Climbing Mount Everest just got less dangerous
One by one, three climbers with severe frostbite crawled into advanced base camp after their summit bid. They’d been missing for five days. I was a 25-year-old medical student from the Bronx serving as the doctor for a small team of four elite climbers from the US, UK, Canada, and New Zealand. They were purists, using no oxygen or sherpa support as they attempted to set a new route up the unforgiving eastern face of Mount Everest in Tibet. It was 1988, and only one team before us had successfully ascended the world’s tallest peak from this side. We’d been isolated on a glacier for months having seen no other foreign climbers and only a few locals. We knew there was no chance for emergency rescue on this remote side of the mountain.
Our home on the Kangshung glacier felt like living inside an amphitheater with a soundtrack of thundering avalanches. Ice, wind, and bitter cold tested our limits. Our expedition leader chose the East Face because, unlike in Nepal, he could obtain a permit quickly, without waiting years.
No one else was applying to climb the East Face.
To this day, only 13 people have summited from this approach, out of more than 11,000 climbers who have stood atop Everest. When the famous British explorer George Mallory saw the steep, avalanche-prone East Face on a reconnaissance expedition in 1921 he remarked, “Other men, less wise, might attempt this way if they would, but, emphatically, it was not for us.”
When I was invited to join the team as medical officer, I said yes quickly, drawn to return to the majesty of the Himalayas, which I’d first experienced during a solo hike in Nepal at 22. There, I met climbers who later invited me on this expedition. Soon after accepting, I became plagued with self-doubt about taking on such a big role while still a medical student.
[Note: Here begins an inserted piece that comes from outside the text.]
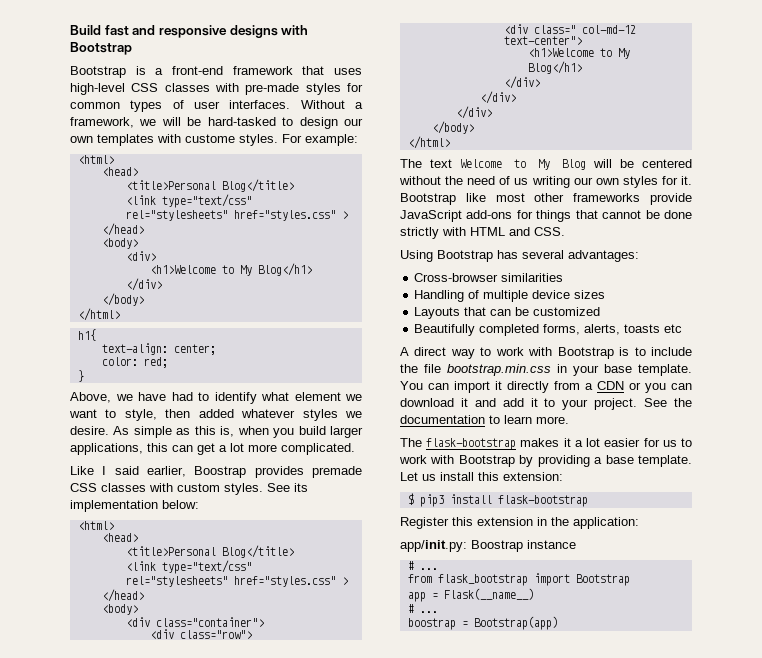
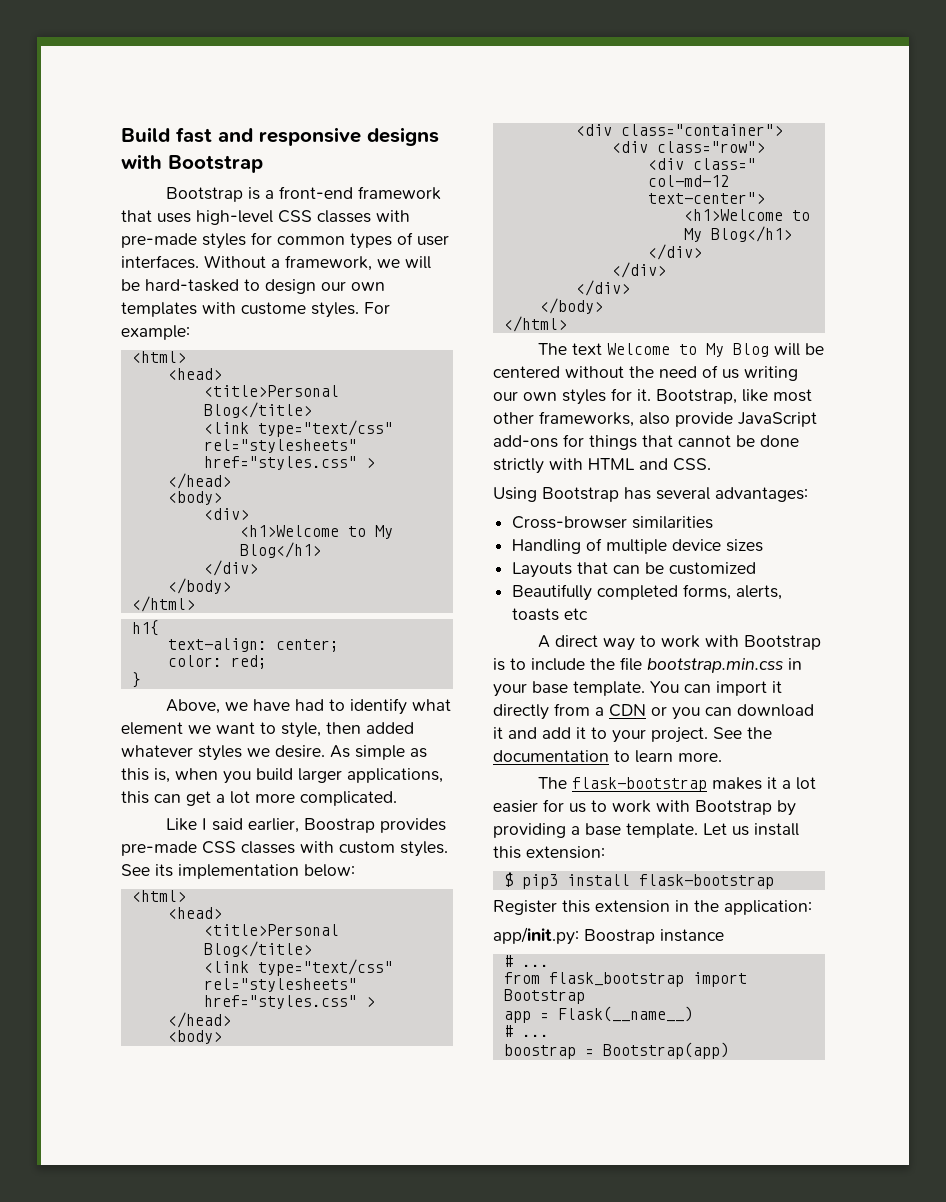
[312,466,362,478] premade -> [121,841,197,856] pre-made
[400,193,456,205] Bootstrap -> [656,389,737,404] Bootstrap,
[573,193,641,202] frameworks -> [539,411,670,427] frameworks, also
Most of the ailments I’d treated up to that point were routine — respiratory infections and mild injuries — but on the mountain I faced bigger challenges: the risk of high-altitude edema, hypothermia, and, of course, frostbite.
I had first learned about severe frostbite from “Annapurna,” by Maurice Herzog, a book about the first successful climb of a mountain above 8,000 meters (about 26,000 feet) in 1950. He and a teammate had reached the summit but suffered from severe frostbite resulting in field amputations of several digits, including a “black and mouldy little finger.” When I read that book, I never expected to join an expedition myself, let alone as the sole medical provider.
My job on the mountain was to treat climbers who pushed themselves to extremes, but I was also at my limits in my role as doctor — and subject to the limits of what medicine could offer as treatment for the crippling frostbite that afflicted the climbers in my care.
Frostbite is an injury resulting from exposure to extreme cold long enough for ice crystals to form in the affected tissue. In its most severe forms, the tissue dies and cannot be restored. For decades, high-altitude climbers have lost toes and fingers — and even noses, feet, and hands — to frostbite. It is one of the most common health hazards a mountaineer faces, and yet until now, there have been no treatments approved by the Food and Drug Administration for this condition.
That changed in February, when the FDA approved its first-ever treatment for severe frostbite — iloprost, a vasodilator marketed as Aurlumyn. If delivered intravenously within three days of a frostbite injury, it increases blood flow to affected tissues and prevents tissue death, ultimately reducing the risk of amputation.
In short, it saves fingers and toes.
A small trial of high-altitude mountaineers with severe frostbite found that iloprost prevented amputation in every patient who received it, compared with a 60 percent risk of amputation for those who did not receive the drug.
And it’s not just high-altitude mountaineers who experience frostbite. Frostbite can happen anywhere people are exposed to extreme cold, including cities. For example, people working outdoors on industrial sites or in the military. One study examining frostbite in the United States found that people experiencing homelessness were at higher risk of limb amputations as the result of frostbite, and that Black Americans who got frostbite were also more likely to have an amputation.
Unlike Herzog’s physician on Annapurna, I didn’t need to do field amputations. But several of our team members lost toes and one lost finger tips to the effects of frostbite. They were all able to return to climbing, but the availability of iloprost could have spared them immense physical and emotional pain.
I never went on another mountaineering expedition, and I’ve treated frostbite only rarely in my medical career since. But as a physician I applaud the arrival of a treatment that will make mountaineering that much safer. Climbers exposed to harsh and extreme conditions now have a much better chance of keeping all their fingers and toes.